Maybe you haven’t heard of it, most probably haven’t to tell the truth. It’s not a bar or a motel; it’s not a farmer’s market or a restaurant. Actually, it’s all of those things, wrapped up in one. It’s a bar because the liquor cabinet is always stocked, a motel because in the summer months, there are no vacancies, a farmer’s market because every morning there’d be Jerry in his garden picking out the good veggies for the day (complete in sweatpants held up with a belt, UGGs, and his giant farmer’s hat), and a restaurant because you never went hungry while staying there. It was Anna’s sister’s house and her favorite place to go; a place where if you looked outside at seven in the morning, there she’d be—sipping coffee, soaking in the sun’s rays, and playing Sudoku.
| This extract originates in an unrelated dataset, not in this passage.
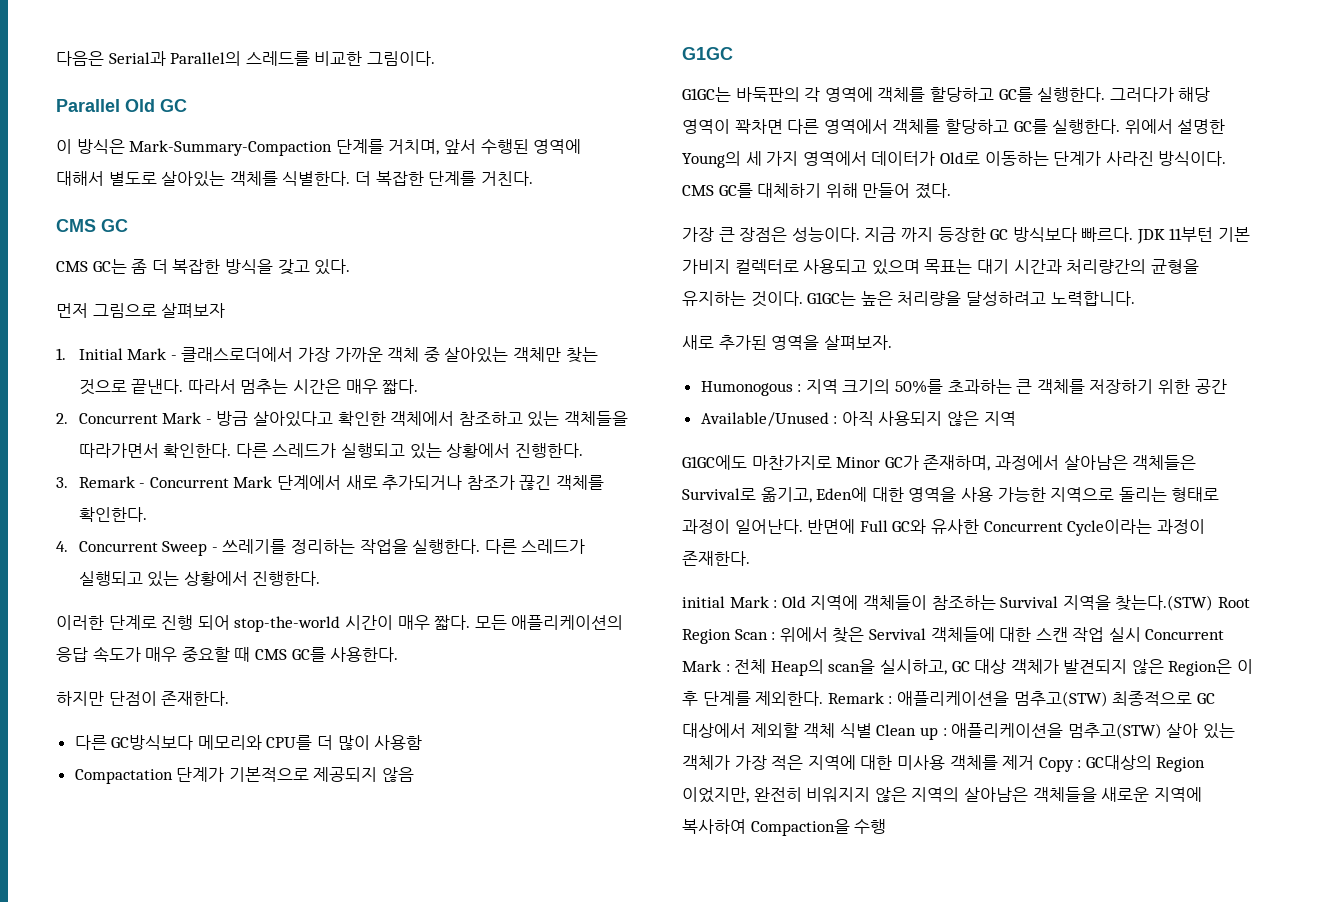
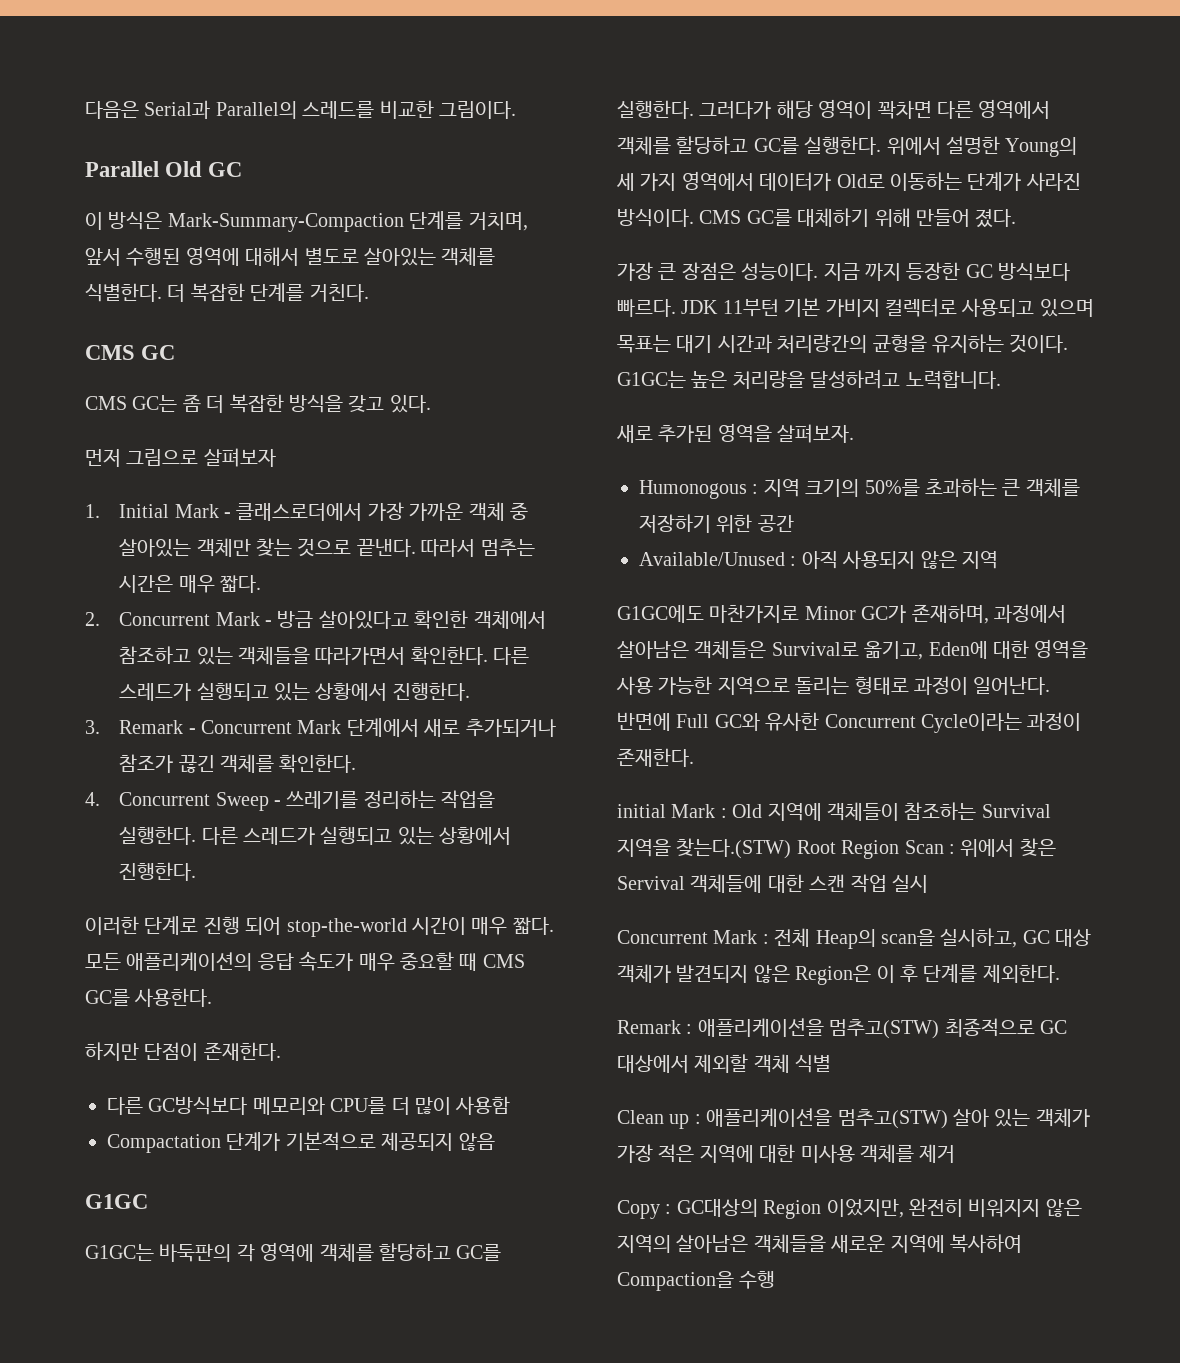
(1141, 634) none -> (928, 884) //
(824, 698) none -> (1060, 973) //
(872, 730) none -> (832, 1064) //
(1035, 762) none -> (956, 1153) //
Maybe she’d be eating a piece of crumb cake, but she’d definitely be smoking a cigarette. They were her friends; they were always there, especially in the morning hours when she was free to smoke them without judgment, without scorn. It was her only vice; one that she held onto until the day before she died when her daughter pleaded with her to stop, to live to see her wedding and know her children.
And by ten in the morning, Nancy’s Place would be humming with its inhabitants. Bagels, eggs, tomatoes, lox, coffee, and bloody marys would be in abundance. Maybe something from last night’s dinner would be out on the table in a Citarella container, something that you wouldn’t usually have with breakfast, but at Nancy’s Place you had it with breakfast and ate it without a second thought. Nancy’s boys, Dan and Sam would be in the pool already and everyone else would linger around the table, picking at food that had no business being in our stomachs, discussing what to do with our day. Now, certain activities had to be accomplished while visiting East Hampton, mini-golfing in Montauk, shopping in Sag Harbor, drinking at the Talkhouse, but none was more important than clamming in Napeague. It was Anna’s favorite thing to do out there. It afforded her the opportunity to wade in calm seawater, dig up dinner, and laugh with her loved ones. We would have contests to see who could dig up the most and who could dig up the biggest. Stefanie (my wife now, girlfriend then) would love to watch her mom in those moments, moments that you wish could last forever. There’s a picture of her that we have during one of these days: on all fours with one arm up, a huge grin on her face, and in her hand, is a clam—the biggest one.
Nancy’s Place isn’t the same without her; her absence is felt, her energy is missed. Regret, guilt, and loss hang like specters. Good times are still had but it’s different somehow. A part of you still expects to see her out there on the deck smoking that cigarette. Anna loved it out there and loved being out in that bay, digging up happiness. So on her birthday this year we’re going to do something that she would have loved. We’re going to scatter her ashes across that body of water and then… go clamming of course.